▶ **WHAT IS BEING ASKED**:
Find "[271,873,320,884] www ->" in the material, then return exactly the line containing it and all lines after it to the end, leaving out pictures.

▶ **EXERCISE DATA**:

^^^^^^^^^^^^^^^^

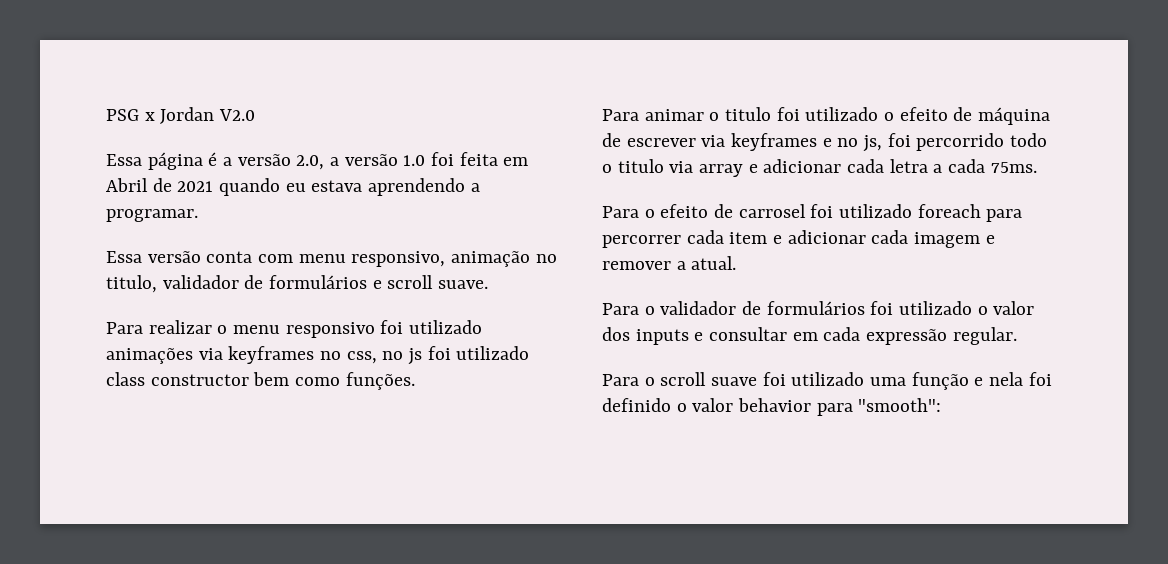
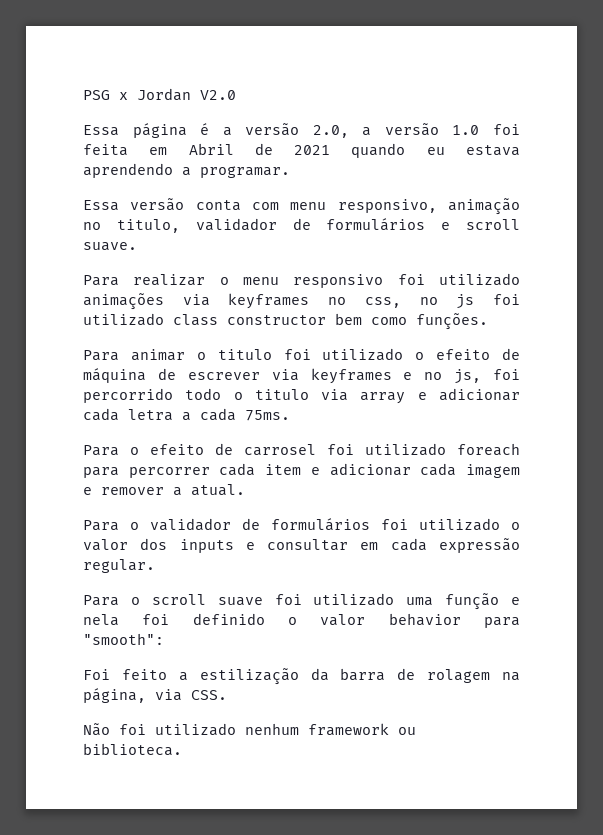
(942, 405) none -> [83,668,520,685] [83,688,227,703] [83,723,416,736] [83,743,182,756] // Foi feito a estilização da barra de rolagem na página, via CSS. // Não foi utilizado nenhum framework ou biblioteca.

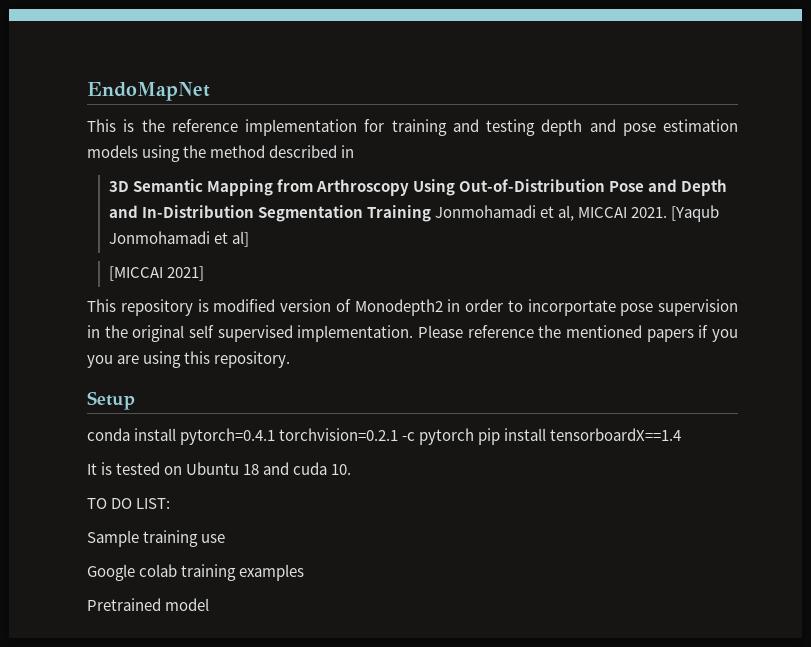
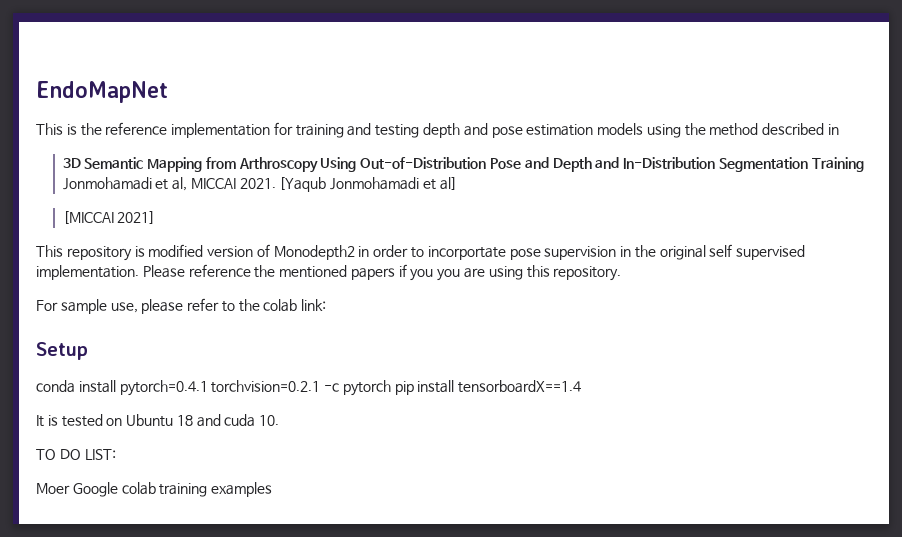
(291, 359) none -> [36,298,327,314] // For sample use, please refer to the colab link:
[87,530,226,547] Sample training use // -> [36,483,70,494] Moer
[87,598,210,611] // Pretrained model -> (273, 489) none

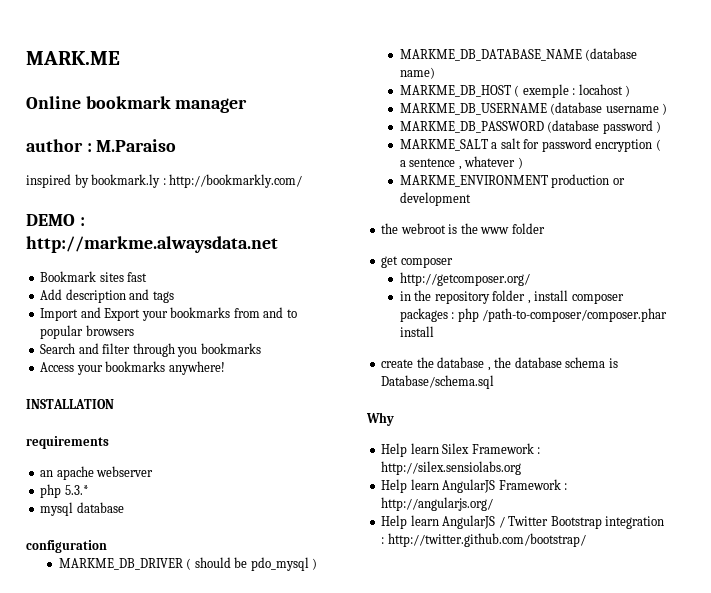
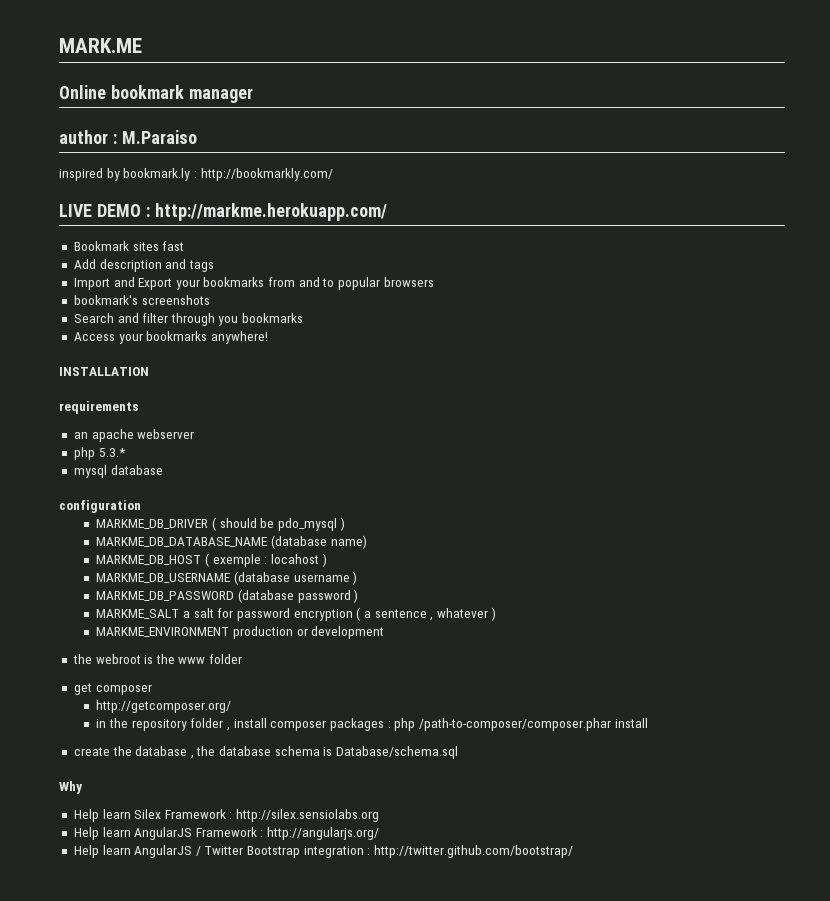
(303, 181) none -> [59,204,92,217] LIVE
[26,236,278,253] http://markme.alwaysdata.net -> [154,203,387,221] http://markme.herokuapp.com/
(134, 330) none -> [73,295,210,305] // bookmark's screenshots

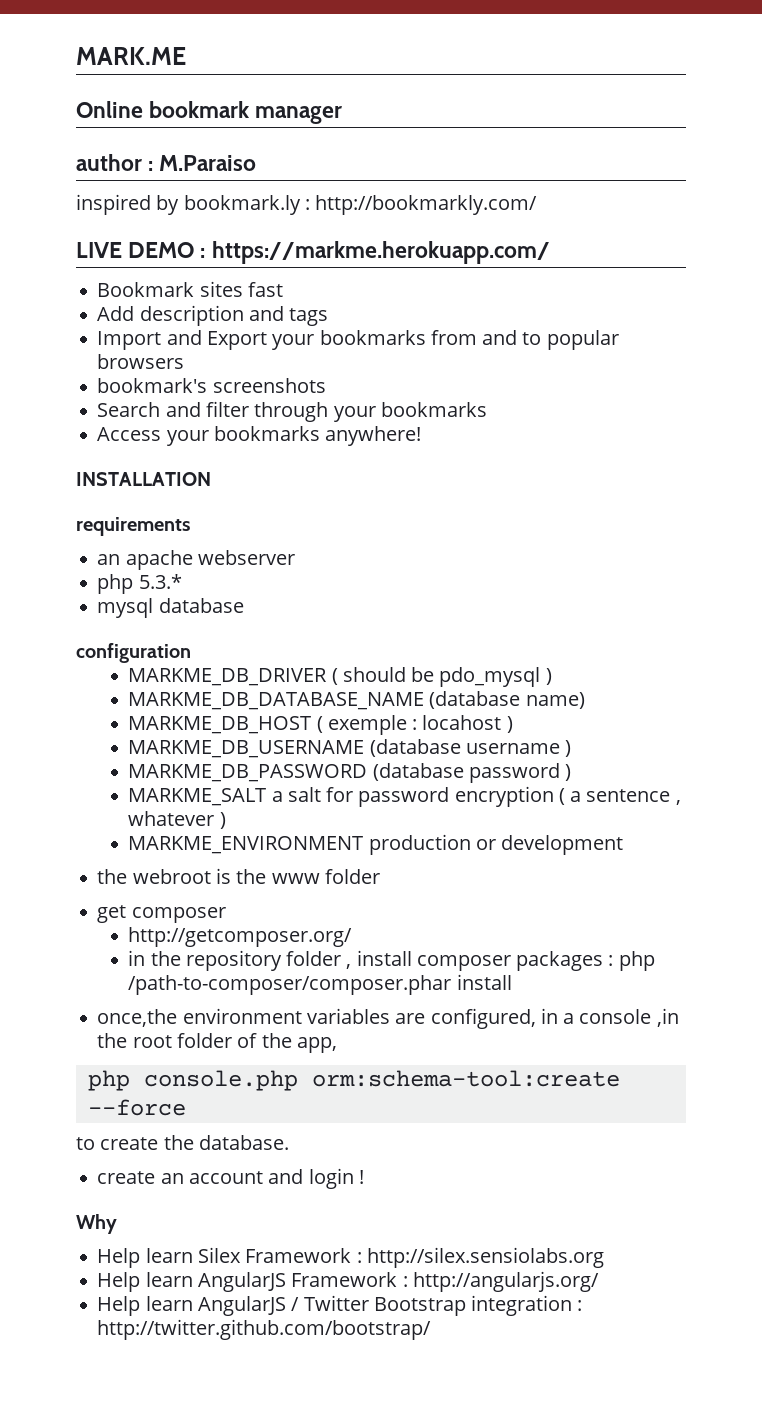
[154,203,387,221] http://markme.herokuapp.com/ -> [211,241,550,264] https://markme.herokuapp.com/
[218,316,239,326] you -> [333,406,376,422] your
[73,746,459,759] create the database , the database schema is Database/schema.sql -> [97,1008,679,1029] [97,1033,337,1053] [87,1070,620,1091] [87,1099,186,1116] [76,1135,289,1150] [97,1168,364,1189] once,the environment variables are configured, in a console ,in the root folder of the app, // php console.php orm:schema-tool:create --force // to create the database. // create an account and login !

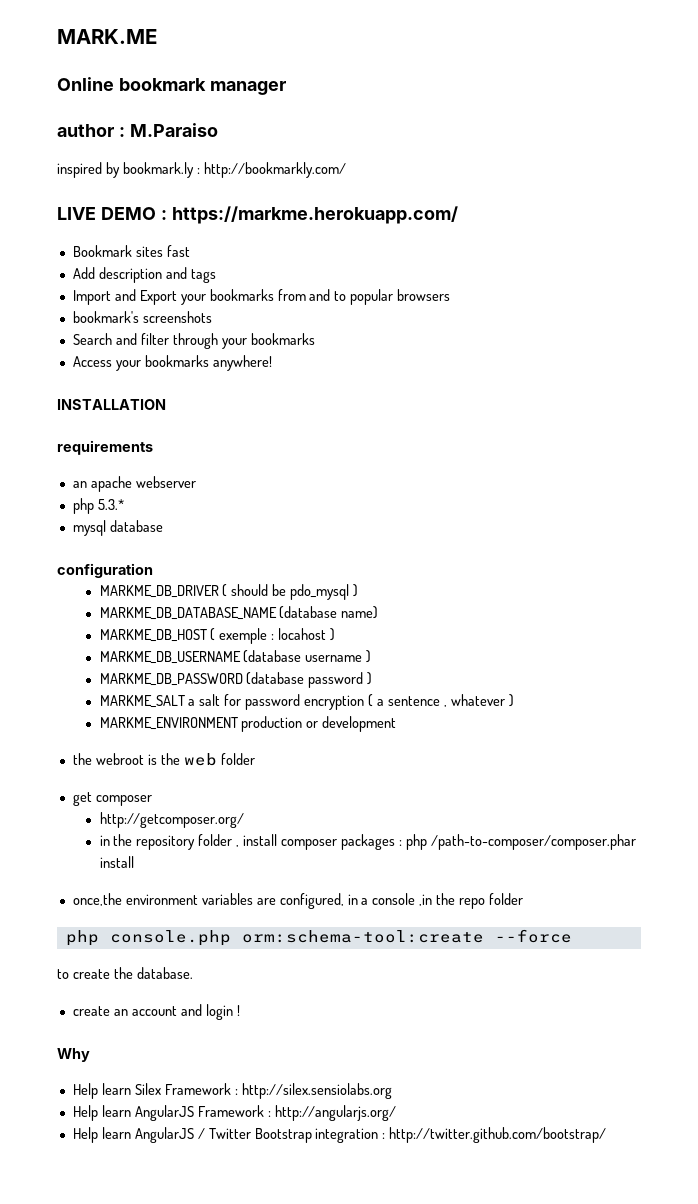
[271,873,320,884] www -> [183,753,217,766] web
[132,1033,337,1053] root folder of the app, -> [459,893,524,909] repo folder

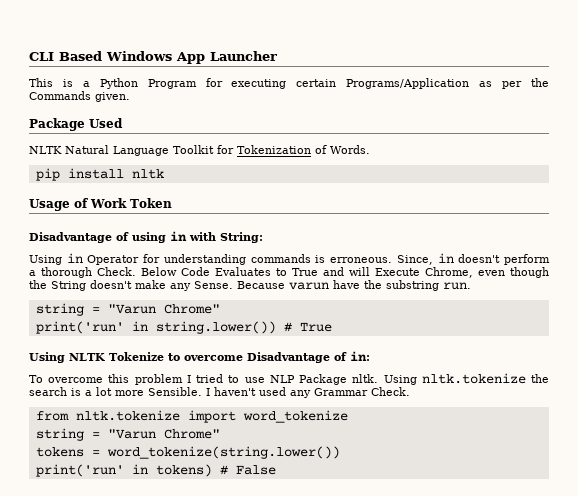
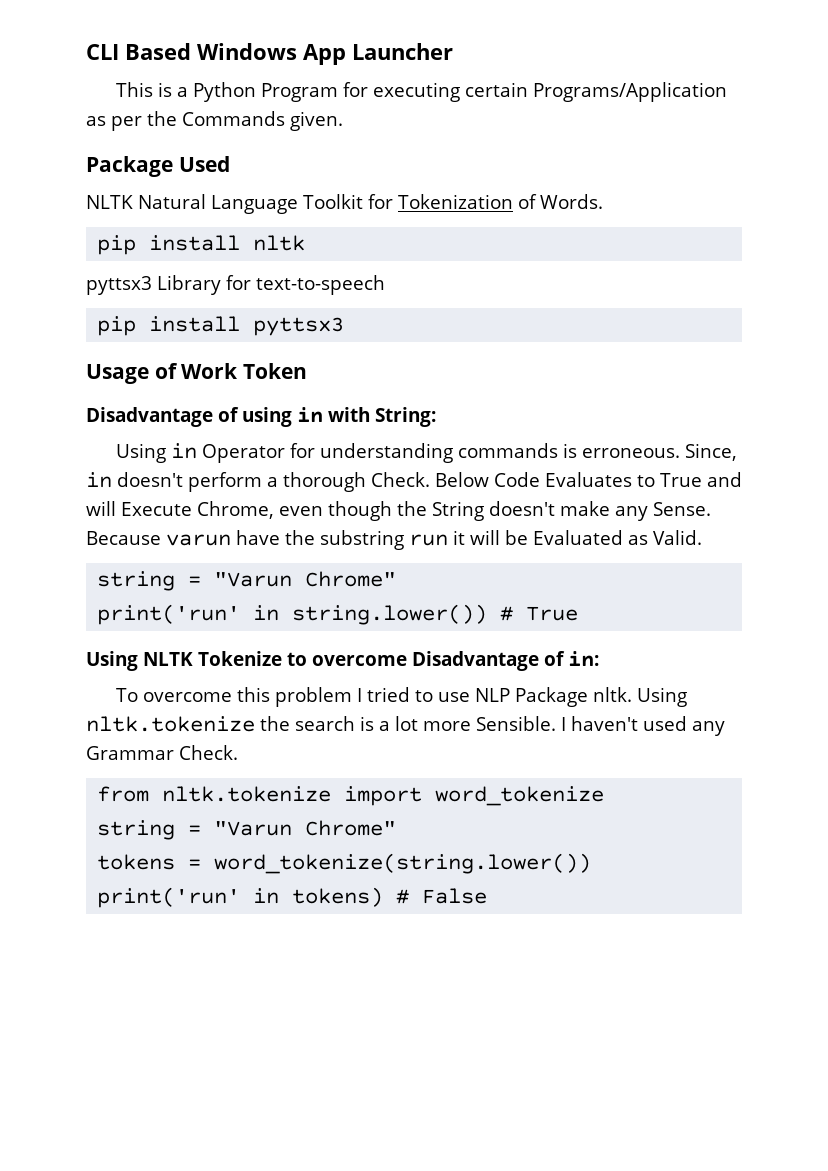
(164, 174) none -> [86,275,385,295] [97,316,345,336] // pyttsx3 Library for text-to-speech // pip install pyttsx3
[443,282,471,290] run. -> [409,530,702,546] run it will be Evaluated as Valid.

^^^^^^^^^^^^^^^^

▶ **RESULT BELOW**:
[271,873,320,884] www -> [183,753,217,766] web
[132,1033,337,1053] root folder of the app, -> [459,893,524,909] repo folder

(164, 174) none -> [86,275,385,295] [97,316,345,336] // pyttsx3 Library for text-to-speech // pip install pyttsx3
[443,282,471,290] run. -> [409,530,702,546] run it will be Evaluated as Valid.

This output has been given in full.